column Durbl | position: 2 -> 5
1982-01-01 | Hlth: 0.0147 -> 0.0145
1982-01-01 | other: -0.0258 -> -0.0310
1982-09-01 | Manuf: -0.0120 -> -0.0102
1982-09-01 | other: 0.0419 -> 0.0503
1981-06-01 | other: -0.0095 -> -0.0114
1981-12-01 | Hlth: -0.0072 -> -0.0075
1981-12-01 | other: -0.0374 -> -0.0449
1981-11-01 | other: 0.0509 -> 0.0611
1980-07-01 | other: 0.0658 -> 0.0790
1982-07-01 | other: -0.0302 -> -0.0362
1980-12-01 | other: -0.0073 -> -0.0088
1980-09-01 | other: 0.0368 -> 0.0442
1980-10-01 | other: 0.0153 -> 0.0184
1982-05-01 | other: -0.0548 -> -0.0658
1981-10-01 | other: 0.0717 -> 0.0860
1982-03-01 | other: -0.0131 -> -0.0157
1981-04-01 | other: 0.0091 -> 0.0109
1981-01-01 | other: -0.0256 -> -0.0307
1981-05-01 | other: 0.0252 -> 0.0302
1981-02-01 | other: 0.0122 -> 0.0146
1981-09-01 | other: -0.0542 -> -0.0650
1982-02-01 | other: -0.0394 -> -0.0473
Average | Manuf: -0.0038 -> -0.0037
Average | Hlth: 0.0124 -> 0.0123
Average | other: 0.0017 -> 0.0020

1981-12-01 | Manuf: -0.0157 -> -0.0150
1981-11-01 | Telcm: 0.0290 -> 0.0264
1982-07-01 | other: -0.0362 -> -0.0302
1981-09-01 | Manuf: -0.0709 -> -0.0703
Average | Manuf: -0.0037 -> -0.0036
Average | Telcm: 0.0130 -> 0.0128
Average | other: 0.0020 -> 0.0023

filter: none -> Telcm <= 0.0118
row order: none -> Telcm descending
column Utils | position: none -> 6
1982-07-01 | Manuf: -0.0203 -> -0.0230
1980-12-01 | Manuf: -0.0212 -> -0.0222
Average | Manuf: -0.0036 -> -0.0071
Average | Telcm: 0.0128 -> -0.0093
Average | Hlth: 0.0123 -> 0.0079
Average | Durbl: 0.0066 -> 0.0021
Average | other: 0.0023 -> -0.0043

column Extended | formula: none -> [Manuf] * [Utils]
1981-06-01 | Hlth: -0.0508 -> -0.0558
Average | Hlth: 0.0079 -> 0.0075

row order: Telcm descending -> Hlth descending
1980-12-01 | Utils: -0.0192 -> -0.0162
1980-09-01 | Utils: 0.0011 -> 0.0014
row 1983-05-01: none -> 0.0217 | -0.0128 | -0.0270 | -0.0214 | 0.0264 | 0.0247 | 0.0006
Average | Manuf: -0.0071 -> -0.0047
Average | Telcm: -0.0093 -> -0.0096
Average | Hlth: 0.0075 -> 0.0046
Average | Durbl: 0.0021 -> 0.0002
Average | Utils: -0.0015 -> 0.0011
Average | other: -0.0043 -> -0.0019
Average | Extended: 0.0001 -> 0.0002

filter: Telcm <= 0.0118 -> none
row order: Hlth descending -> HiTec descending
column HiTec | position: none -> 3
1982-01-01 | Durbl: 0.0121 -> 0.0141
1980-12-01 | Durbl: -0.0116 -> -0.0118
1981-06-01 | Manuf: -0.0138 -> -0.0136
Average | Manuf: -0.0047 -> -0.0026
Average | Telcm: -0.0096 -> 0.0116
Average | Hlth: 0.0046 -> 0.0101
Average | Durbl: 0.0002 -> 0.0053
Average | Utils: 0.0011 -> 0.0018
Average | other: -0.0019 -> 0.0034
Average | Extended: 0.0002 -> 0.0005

#####

> **Problem statement**:
With the line containing "Average | Durbl: 0.0002 -> 0.0053" as the start and the last line of the entries as the end, print that whole span exactly.

> **Response below**:
Average | Durbl: 0.0002 -> 0.0053
Average | Utils: 0.0011 -> 0.0018
Average | other: -0.0019 -> 0.0034
Average | Extended: 0.0002 -> 0.0005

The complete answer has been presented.